Object 'master.foo.bar' of type 'Endpoint':
  % declared in '/usr/local/etc/icinga2/zones.conf', lines 1:0-1:38
  * __name = "master.foo.bar"
  * host = ""
  * log_duration = 86400
  * name = "master.foo.bar"
  * package = "_etc"
  * port = "5665"
  * source_location
    * first_column = 0
    * first_line = 1
    * last_column = 38
    * last_line = 1
    * path = "/usr/local/etc/icinga2/zones.conf"
  * templates = [ "master.foo.bar" ]
    % = modified in '/usr/local/etc/icinga2/zones.conf', lines 1:0-1:38
  * type = "Endpoint"
  * zone = ""

Just in case, quering for zones is the same in problematic and non-problematic hosts. All have master, global-templates and the host itself.
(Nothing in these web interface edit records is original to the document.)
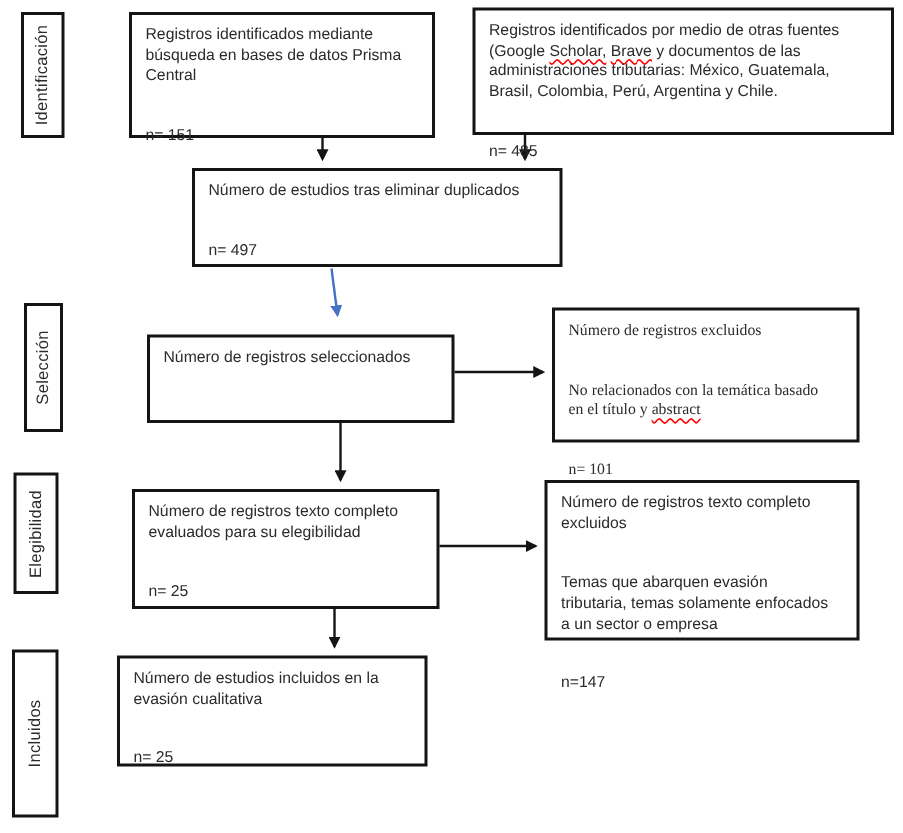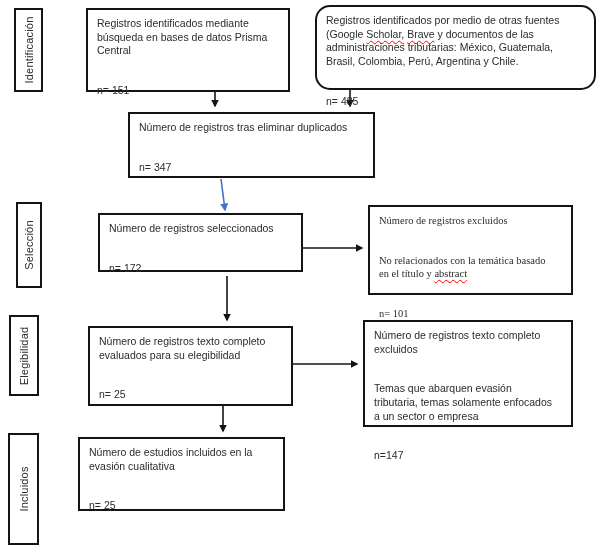"Registros identificados por medio de" div.box { border-radius: 15px -> none }
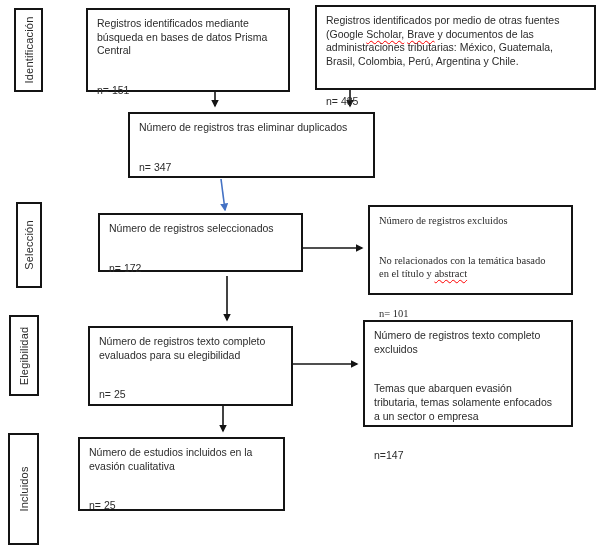"Número de registros tras eliminar" div { text: registros -> estudios }
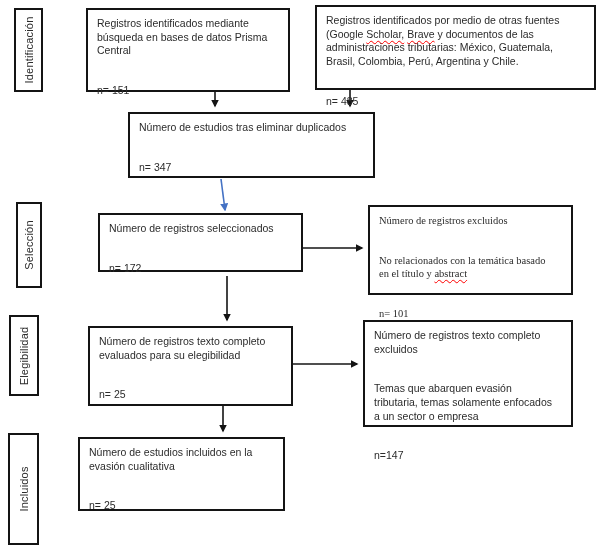"n= 347" div.count { text: 347 -> 497 }
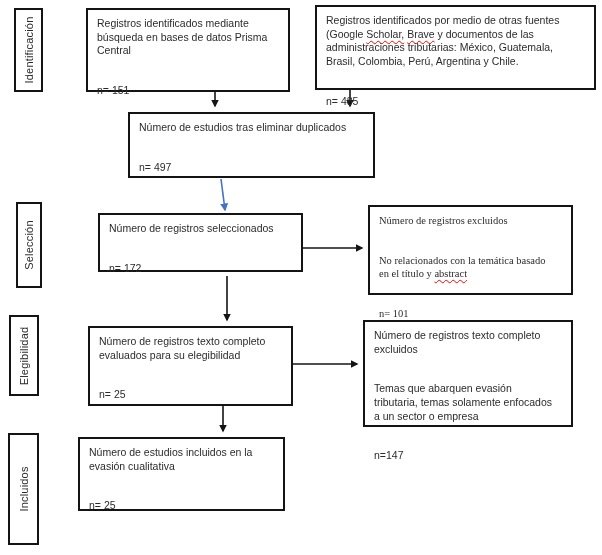"Número de registros seleccionados" div.box { top: 213px -> 223px }
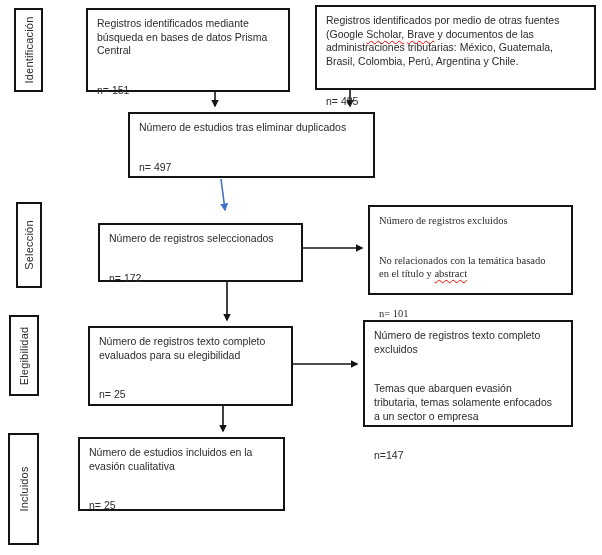"n= 172" div.count { html: <div>n= 172</div> -> none }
Object 'master' of type 'Zone':
  % declared in '/usr/local/etc/icinga2/zones.conf', lines 4:1-4:20
  * __name = "master"
  * endpoints = [ "master.foo.bar" ]
    % = modified in '/usr/local/etc/icinga2/zones.conf', lines 5:2-5:40
  * global = false
  * name = "master"
  * package = "_etc"
  * parent = ""
  * source_location
    * first_column = 1
    * first_line = 4
    * last_column = 20
    * last_line = 4
    * path = "/usr/local/etc/icinga2/zones.conf"
  * templates = [ "master" ]
    % = modified in '/usr/local/etc/icinga2/zones.conf', lines 4:1-4:20
  * type = "Zone"
  * zone = ""

Object 'global-templates' of type 'Zone':
  % declared in '/usr/local/etc/icinga2/zones.conf', lines 8:1-8:30
  * __name = "global-templates"
  * endpoints = null
  * global = true
    % = modified in '/usr/local/etc/icinga2/zones.conf', lines 9:2-9:14
  * name = "global-templates"
  * package = "_etc"
  * parent = ""
  * source_location
    * first_column = 1
    * first_line = 8
    * last_column = 30
    * last_line = 8
    * path = "/usr/local/etc/icinga2/zones.conf"
  * templates = [ "global-templates" ]
    % = modified in '/usr/local/etc/icinga2/zones.conf', lines 8:1-8:30
  * type = "Zone"
  * zone = ""

Object 'host.foo.bar' of type 'Zone':
  % declared in '/usr/local/etc/icinga2/zones.conf', lines 15:1-15:20
  * __name = "host.foo.bar"
  * endpoints = [ "host.foo.bar" ]
    % = modified in '/usr/local/etc/icinga2/zones.conf', lines 16:2-16:25
  * global = false
  * name = "host.foo.bar"
  * package = "_etc"
  * parent = "master"
    % = modified in '/usr/local/etc/icinga2/zones.conf', lines 17:2-17:18
  * source_location
    * first_column = 1
    * first_line = 15
    * last_column = 20
    * last_line = 15
    * path = "/usr/local/etc/icinga2/zones.conf"
  * templates = [ "host.foo.bar" ]
    % = modified in '/usr/local/etc/icinga2/zones.conf', lines 15:1-15:20
  * type = "Zone"
  * zone = ""

So for some reason the client hosts are keeping local configuration and this is causing the problem. I have to take a look on how to do this.

I was trying to remove and add a problematic host from monitoring to see if this fixes the issue, but had no success. I think I might have not completely remove the host.

Thanks a lot.

So I resolved this issue by removing and adding hosts.